Frank looked around furtively and gestured Bill to move closer. When the two were inches apart Frank whispered in Bills ear.
"Secret nasty stuff, Bill" Frank said, nodding knowingly.
Bill looked sceptically at his friend, then sat back. Frank reached for his pint and said;
"A toast, Bill. To all the new leaders of nations, all the established ones and all the ones since past and Papewaio being stranded on Holy Isle with the Lions!"
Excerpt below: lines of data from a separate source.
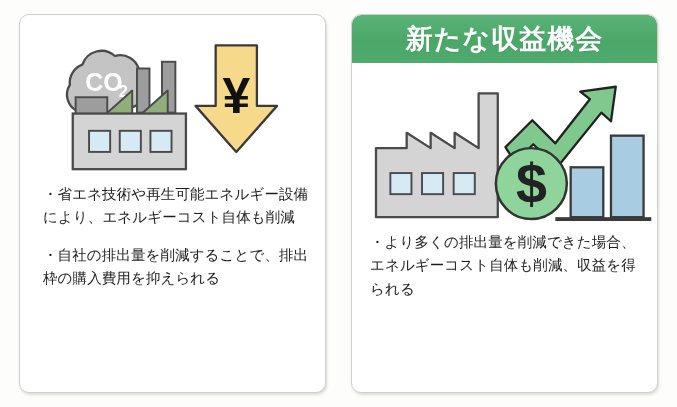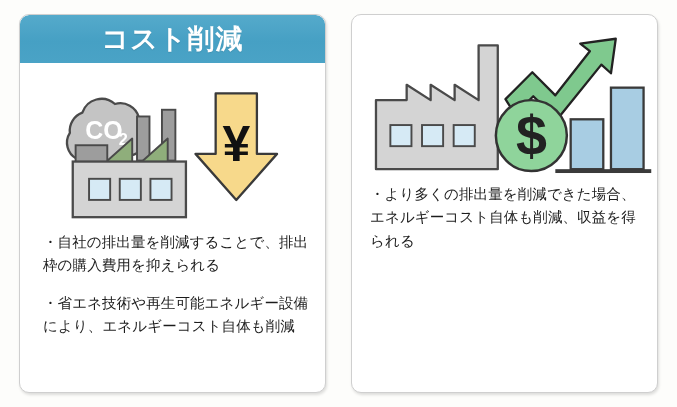--- a/index.html
+++ b/index.html
@@ -87,9 +87,6 @@
 <div class="board">
 
   <div class="card">
-    <div class="card-header blue">
-      <span class="card-title">コスト削減</span>
-    </div>
 
     <div class="card-art">
       <svg width="100%" height="152" viewBox="0 0 318 152" xmlns="http://www.w3.org/2000/svg">

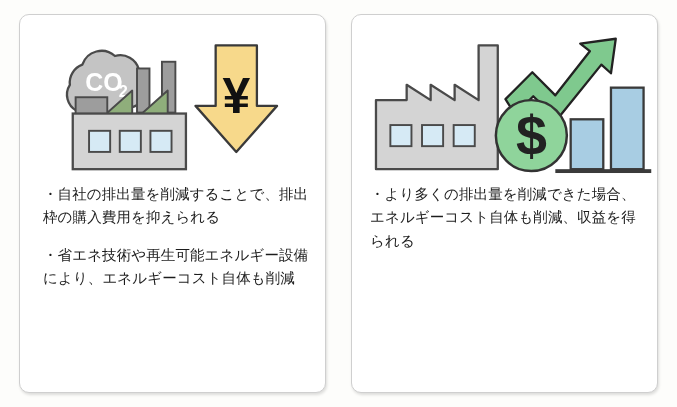--- a/index.html
+++ b/index.html
@@ -133,6 +133,9 @@
   </div>
 
   <div class="card">
+    <div class="card-header green">
+      <span class="card-title">新たな収益機会</span>
+    </div>
 
     <div class="card-art">
       <svg width="100%" height="152" viewBox="0 0 318 152" xmlns="http://www.w3.org/2000/svg">

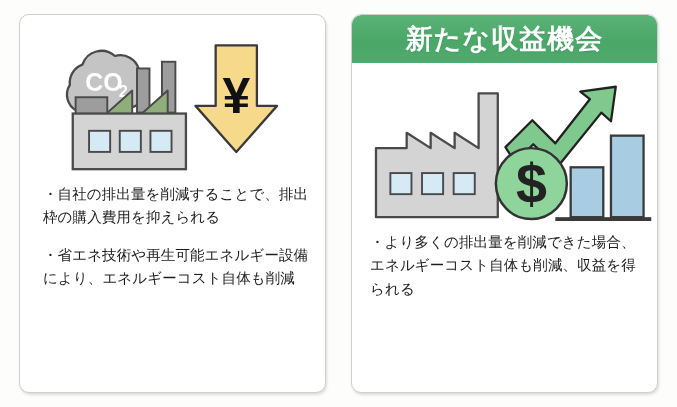--- a/index.html
+++ b/index.html
@@ -127,8 +127,8 @@
     </div>
 
     <div class="card-body left-body">
+      <p class="bullet b2">・省エネ技術や再生可能エネルギー設備により、エネルギーコスト自体も削減</p>
       <p class="bullet b1">・自社の排出量を削減することで、排出枠の購入費用を抑えられる</p>
-      <p class="bullet b2">・省エネ技術や再生可能エネルギー設備により、エネルギーコスト自体も削減</p>
     </div>
   </div>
The two friends clunked tankards and together as one said;
"May the ancestors bring them all they deserve!" The two friends drank deeply as outside, the wind blew cold.
Meanwhile back in the corner with the cloak Imp, a flurry of garment movement brings our attention back to "Inchy".
You'll be surprised at what you come across rummaging in people's pockets, some rather icky things at times. Lumps of left over food make a nice addition to his diet, bits of fluff collected make nice bedding for his pet rat. On the odd lucky occasion he finds a trinket of value, it soon disappears.
"Hold on, this is only a dirty old copper!" An exclamation comes from under the coats. "Rip off if you ask me, my tips are getting less every night. Can't buy half of the things I used to for an old copper." The coats go quiet!